Esperanza vana. Los sucesores de Angela Merkel al frente de la CDU y del nuevo Gobierno de Berlín tendrían que levantar el techo fiscal introducido por el primer Ejecutivo de Merkel en 2009. Ya lo intentó el canciller saliente, Olaf Scholz, el otoño pasado y le costó la ruptura de la coalición y el adelanto de elecciones.
El fondo especial de 100.000 millones de euros para la Bundeswehr tras la invasión rusa de Ucrania no pudo incluirse en el presupuesto regular para no violar los artículos 109 y 115 de la Constitución (Ley Fundamental de Bonn), que limitan estrictamente los déficits presupuestarios estructurales.

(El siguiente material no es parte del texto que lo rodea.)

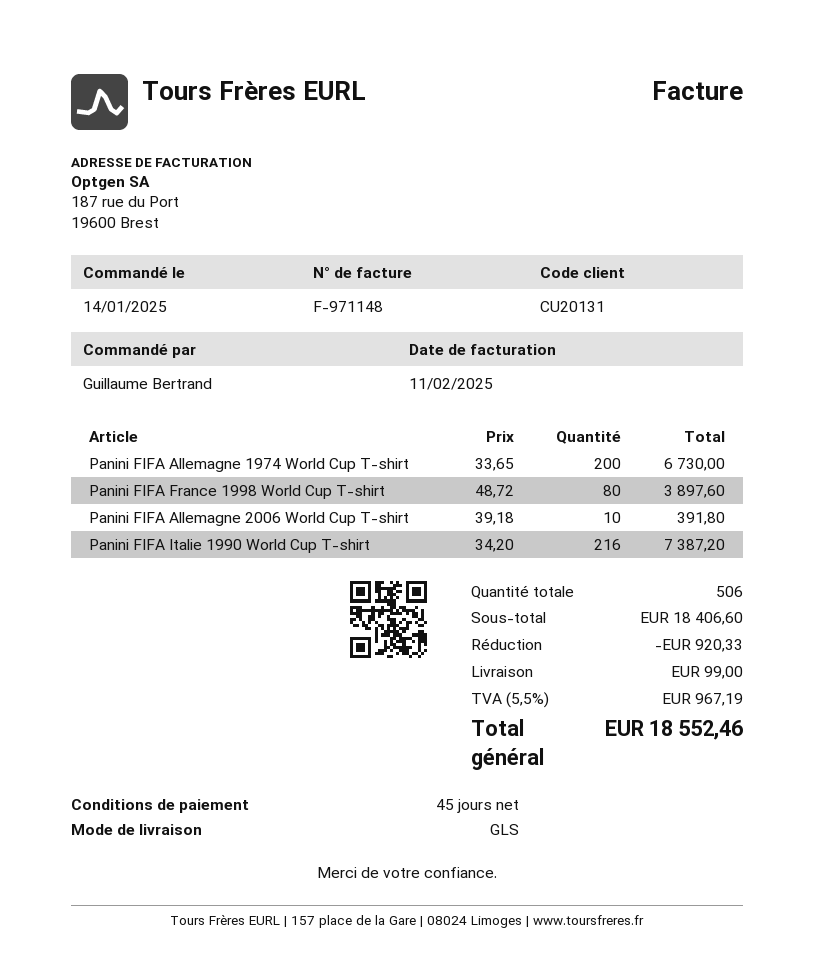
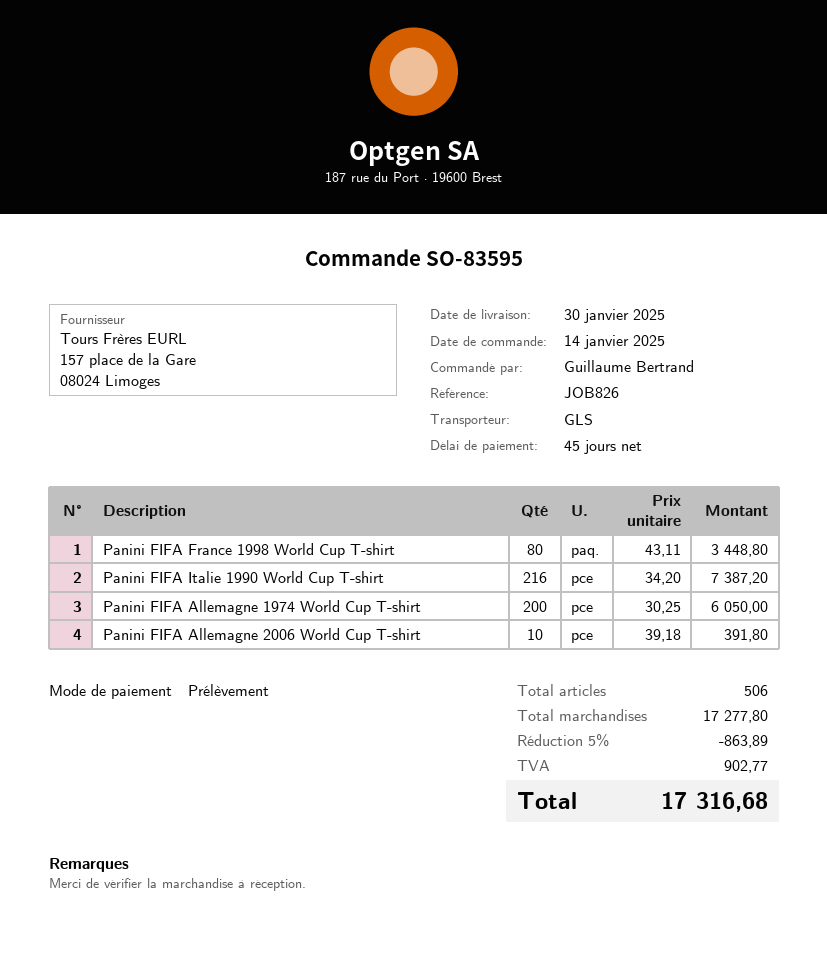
Panini FIFA Allemagne 1974 World Cup T-shirt: 200 x 33.65 = 6730.00 -> 200 x 30.25 = 6050.00
Panini FIFA France 1998 World Cup T-shirt: 80 x 48.72 = 3897.60 -> 80 x 43.11 = 3448.80
subtotal: 18406.60 -> 17277.80
discount: 920.33 -> 863.89
shipping: 99.00 -> none
tax: 967.19 -> 902.77
total: 18552.46 -> 17316.68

Descartado el recurso a más endeudamiento, sólo quedan dos salidas: subir los impuestos, que no da votos y frena el crecimiento, o reducir gastos. Tras dos años de recesión, el probable nuevo canciller Friedrich Merz no podrá emitir más deuda ni subir los impuestos para evitar movilizaciones como las de los agricultores en 2024, y la austeridad previsible será insuficiente y generará nuevos y graves conflictos.
Como último recurso, algunos volverán la mirada a la UE y propondrán recurrir de nuevo a los eurobonos, como ya se hizo de forma temporal y limitada con la pandemia y, a finales del año pasado, para asegurar la ayuda a Ucrania en 2025.
La resistencia de los más frugales (Alemania, Holanda y Dinamarca) a ese mecanismo se ha aflojado un poco, pero la probabilidad de que se active de nuevo para conseguir el dinero necesario es mínima. Con lo que volvemos al punto de partida: gobierne quien gobierne en Alemania, ¿de dónde saldrá el dinero?